TO DO
Among the entries that follow, locate the line with "align-items: flex-start ->" and the line with "margin-top: 34px ->". Output those lines and all lines in between, exactly, minus the pictures.

AVAILABLE RECORDS
= Beginning of Section =

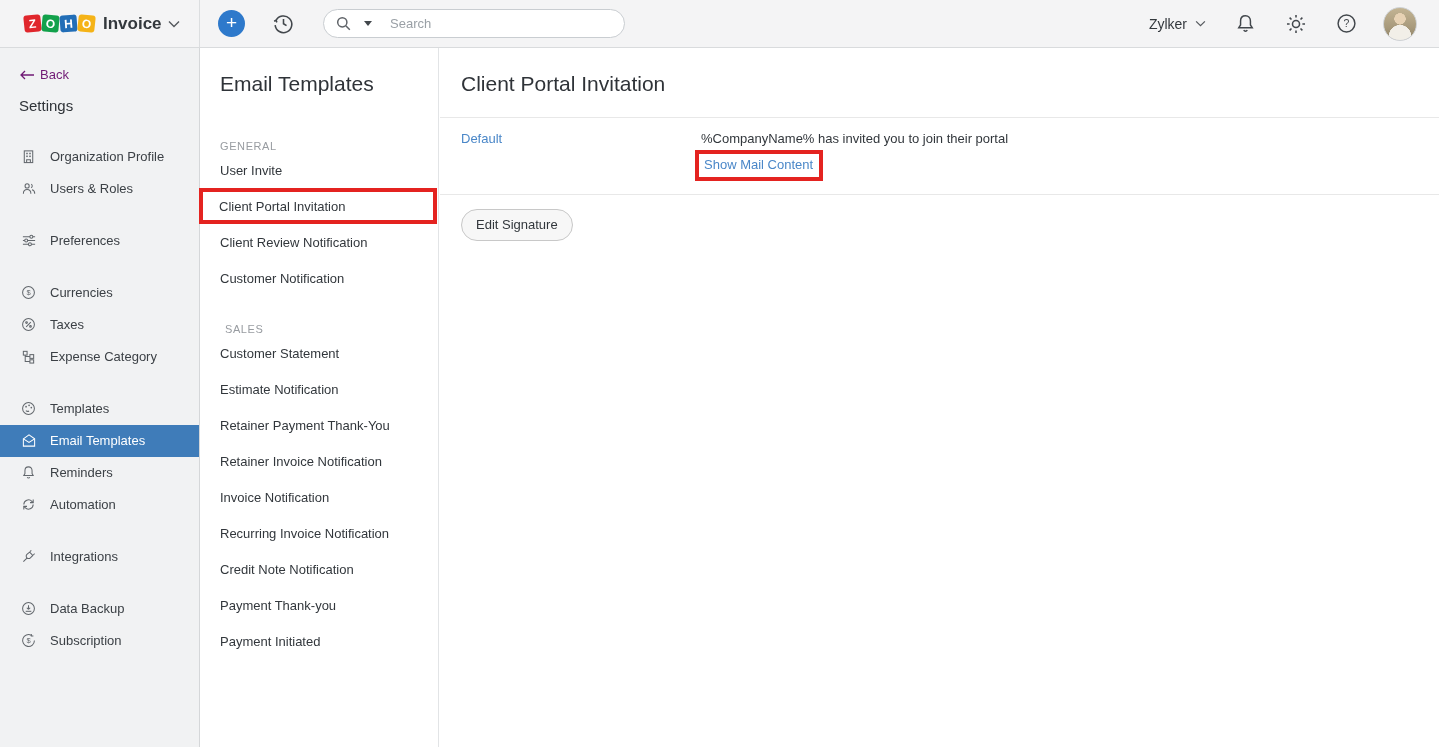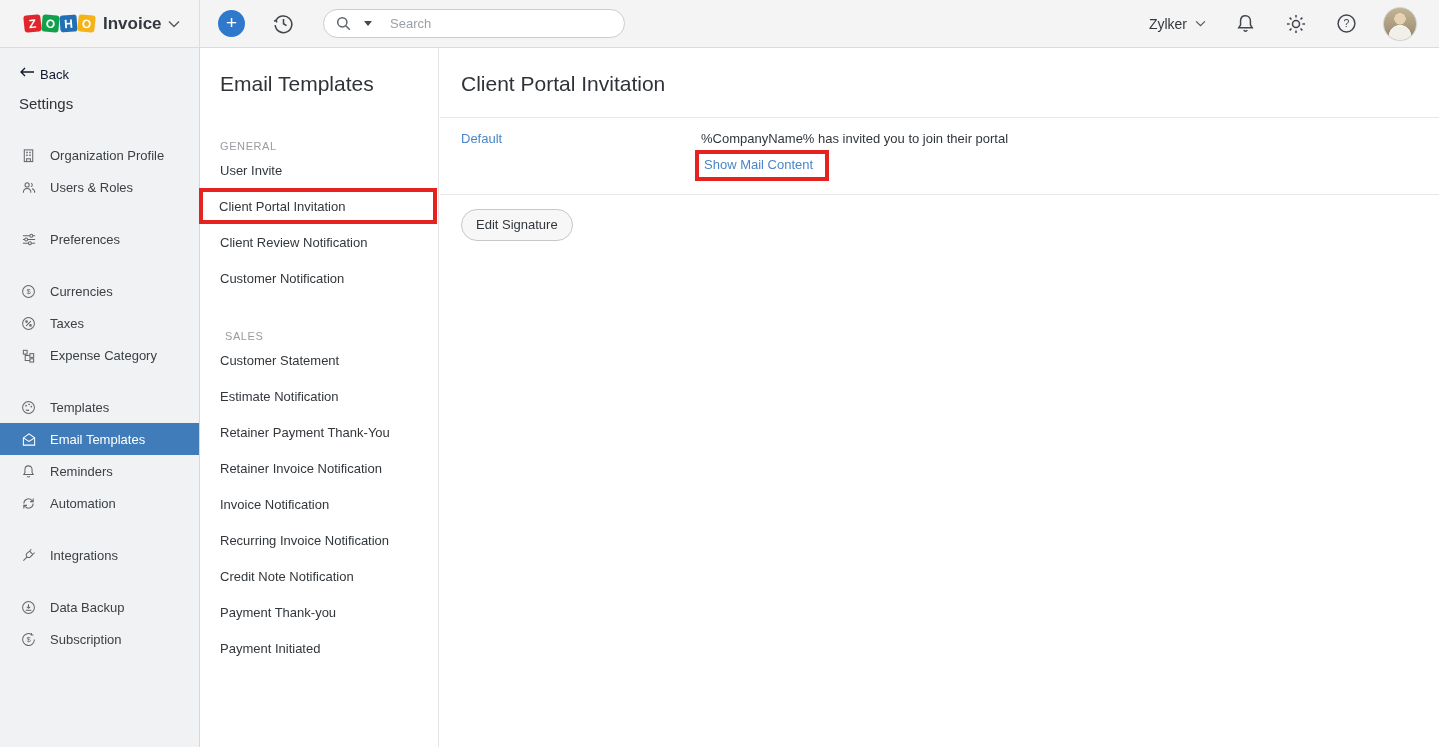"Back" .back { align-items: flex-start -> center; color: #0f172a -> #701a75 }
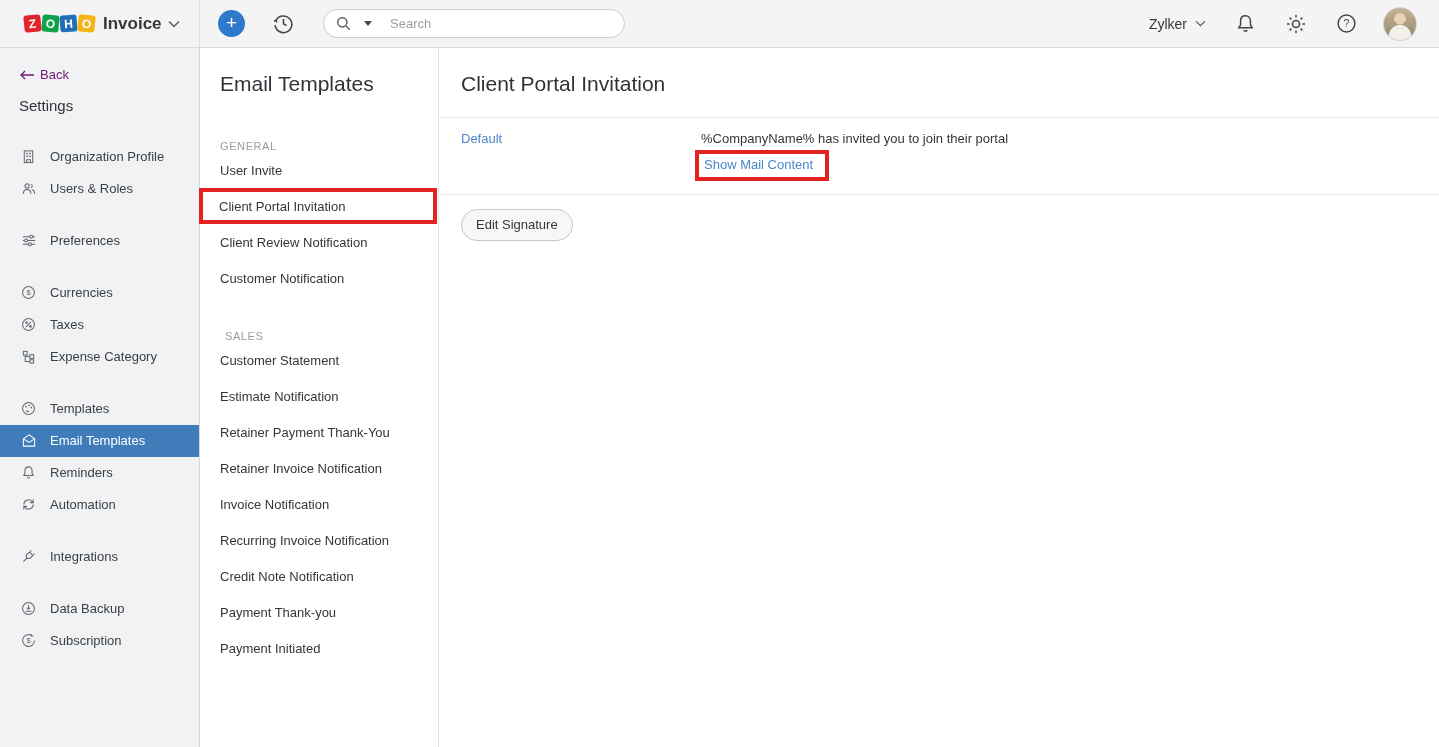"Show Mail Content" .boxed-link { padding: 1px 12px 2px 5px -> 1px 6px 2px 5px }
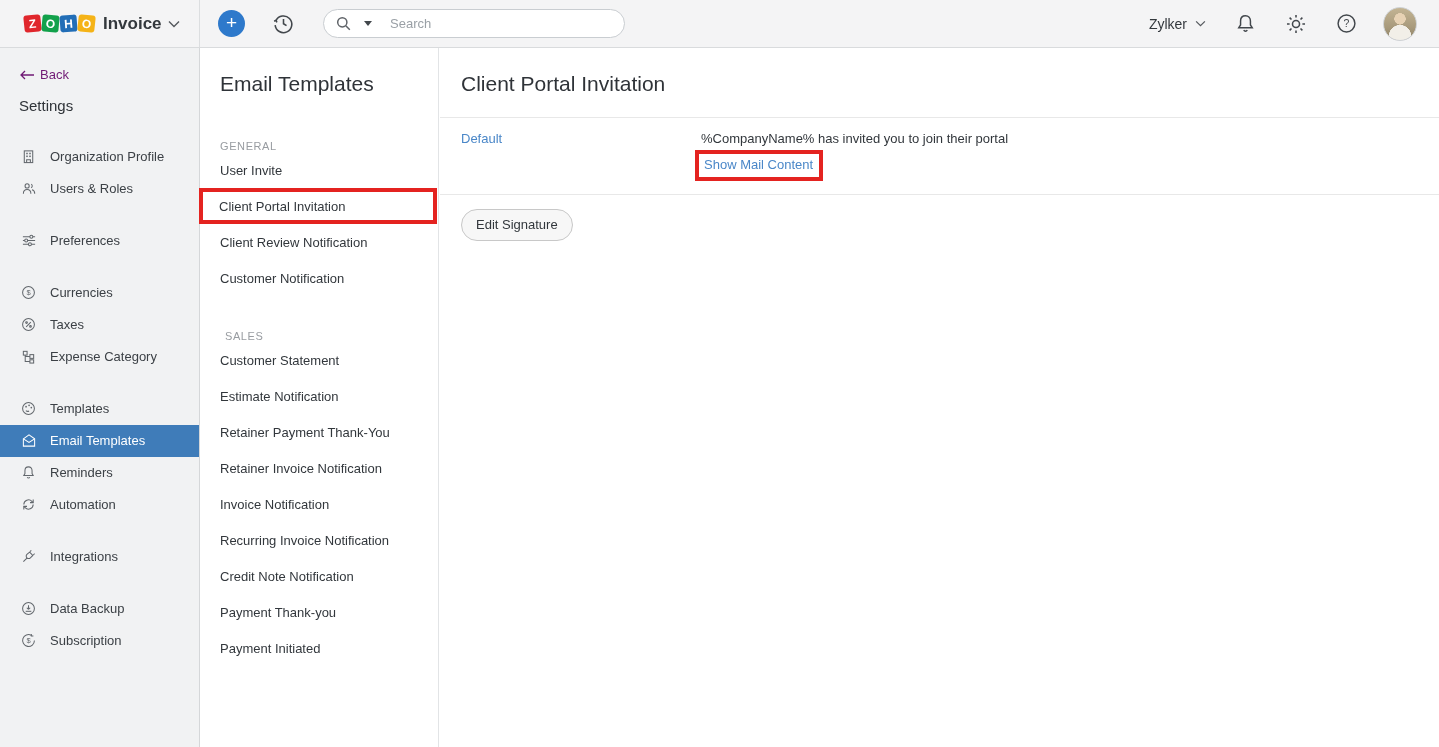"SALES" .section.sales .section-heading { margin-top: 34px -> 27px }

= End of Section =
= Beginning of Section =

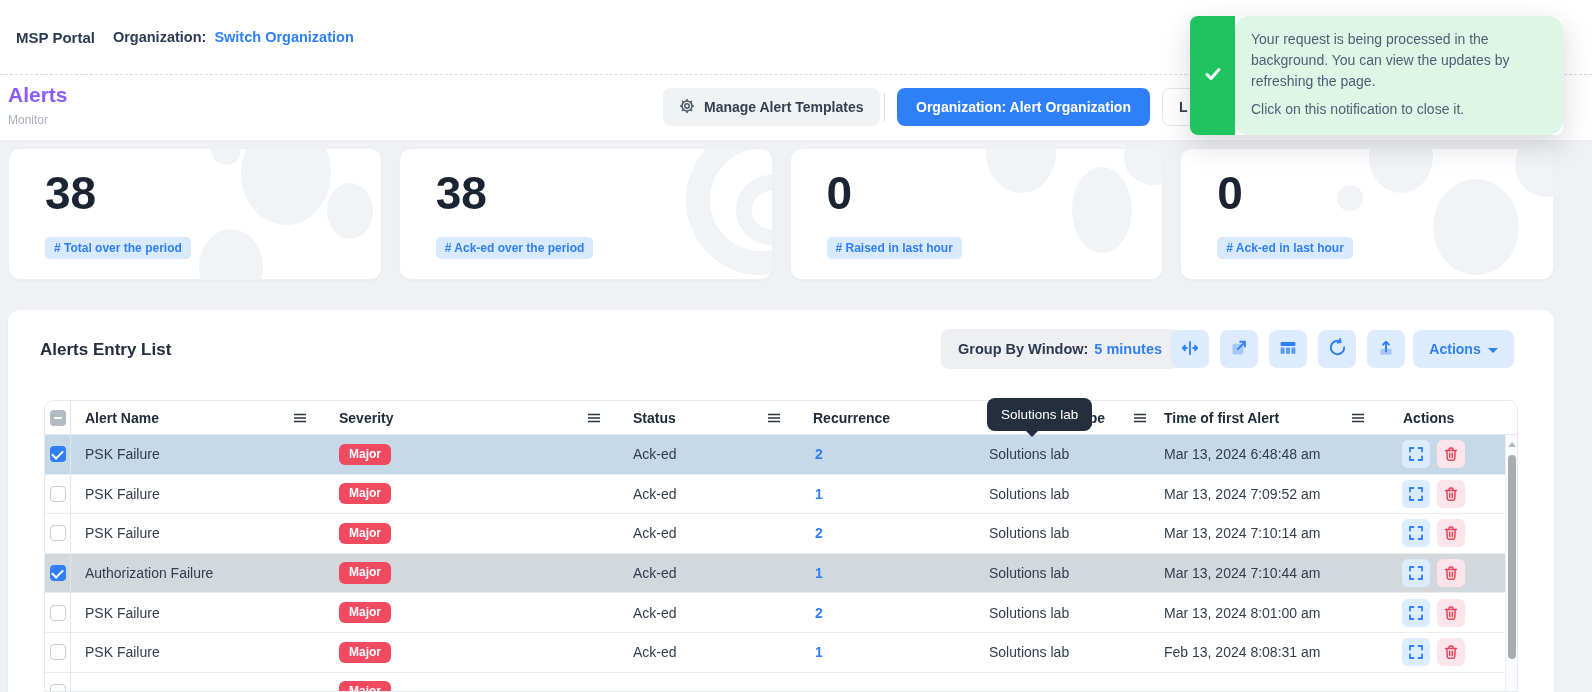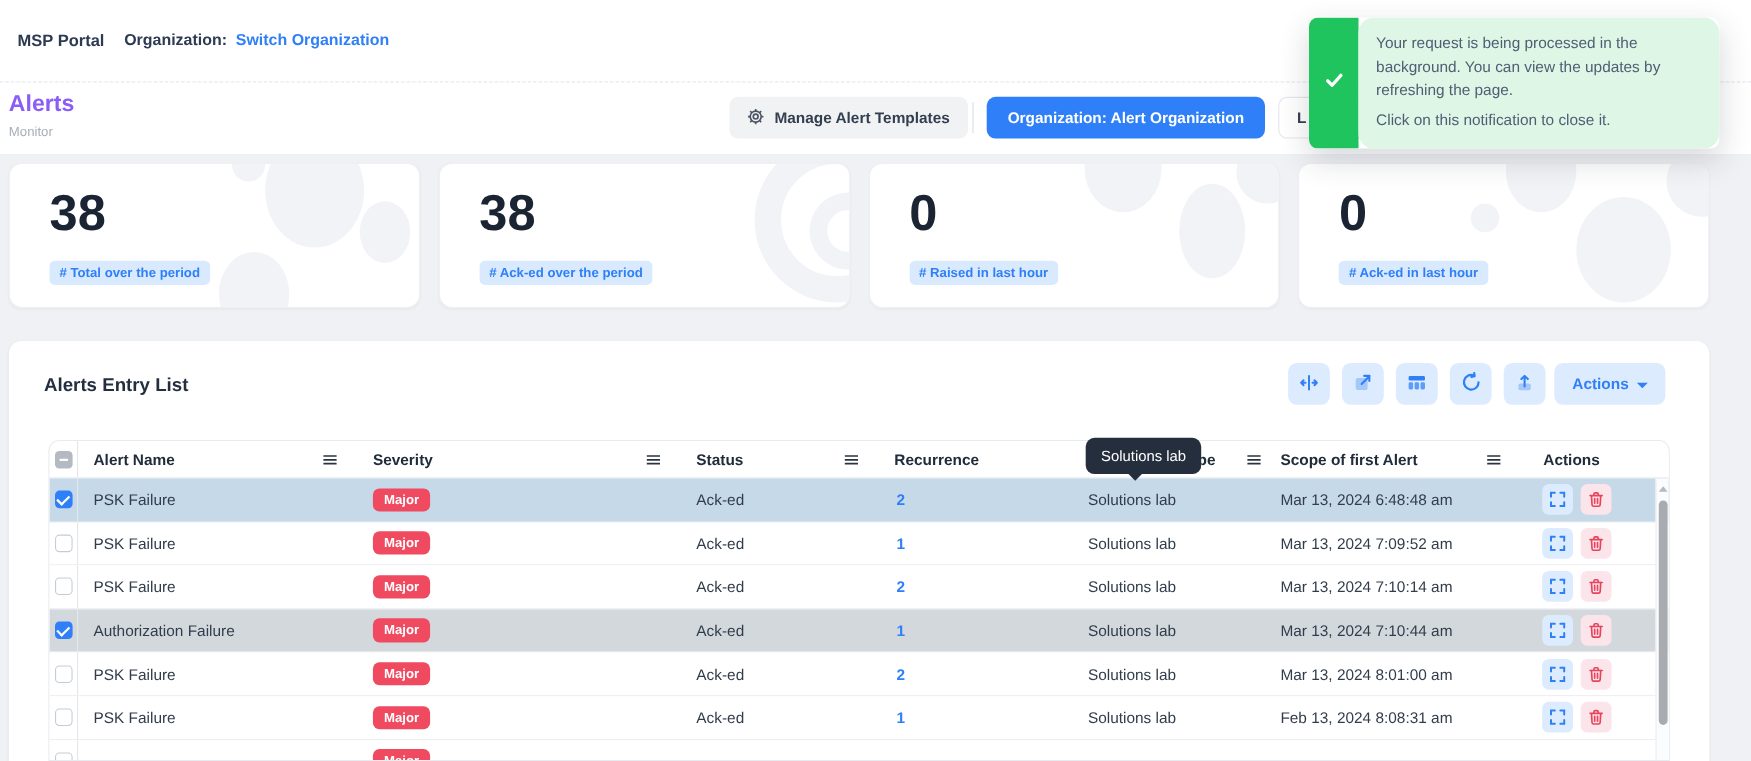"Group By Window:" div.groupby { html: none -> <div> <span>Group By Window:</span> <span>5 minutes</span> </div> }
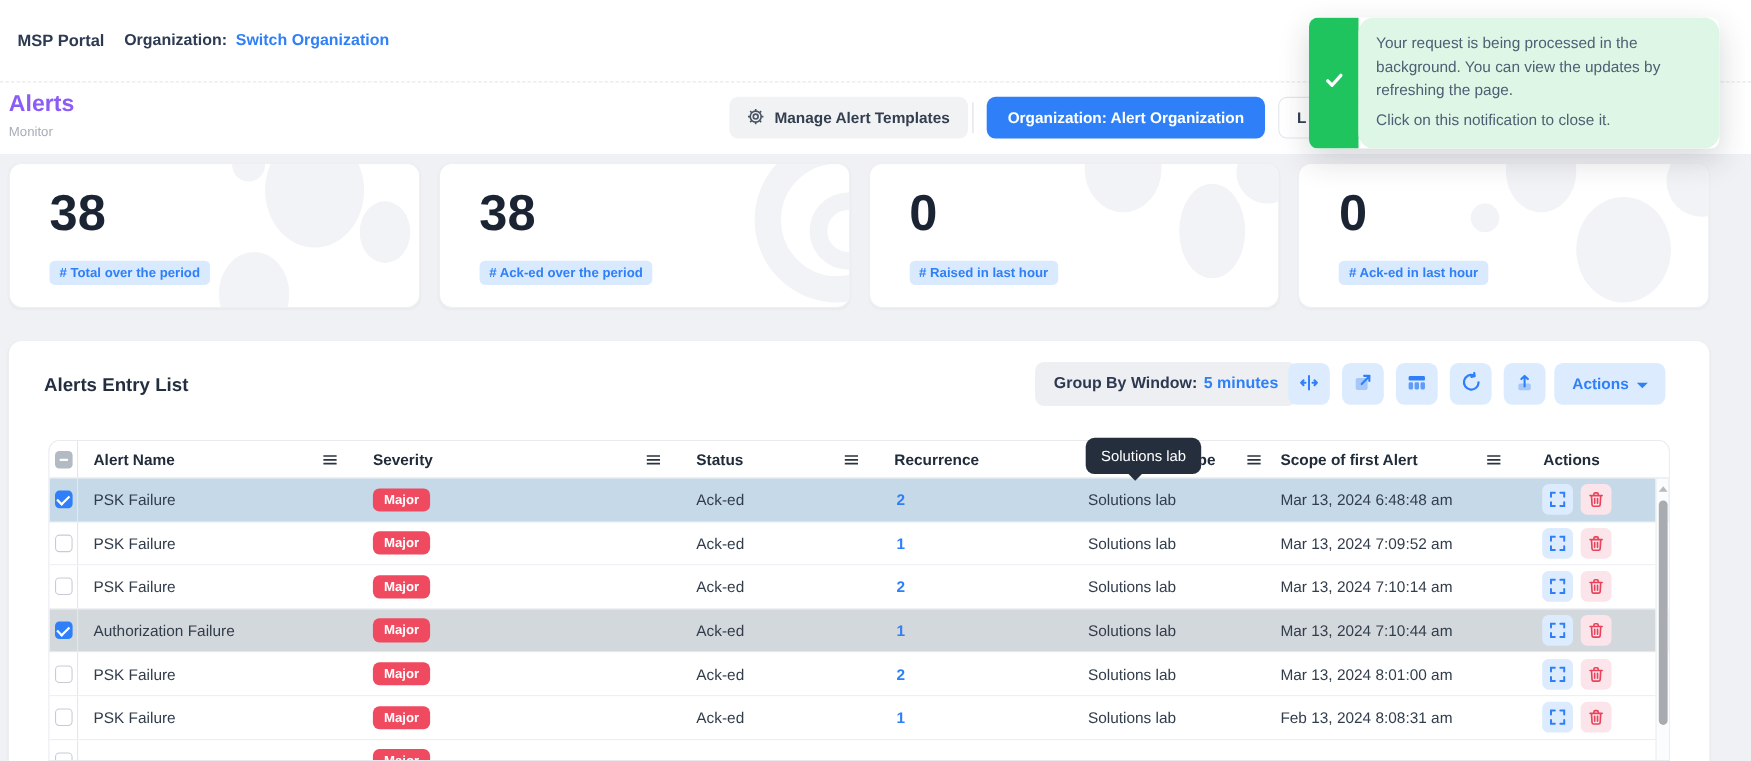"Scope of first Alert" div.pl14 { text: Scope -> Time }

= End of Section =

OUTPUT FOR THIS TASK
"Back" .back { align-items: flex-start -> center; color: #0f172a -> #701a75 }
"Show Mail Content" .boxed-link { padding: 1px 12px 2px 5px -> 1px 6px 2px 5px }
"SALES" .section.sales .section-heading { margin-top: 34px -> 27px }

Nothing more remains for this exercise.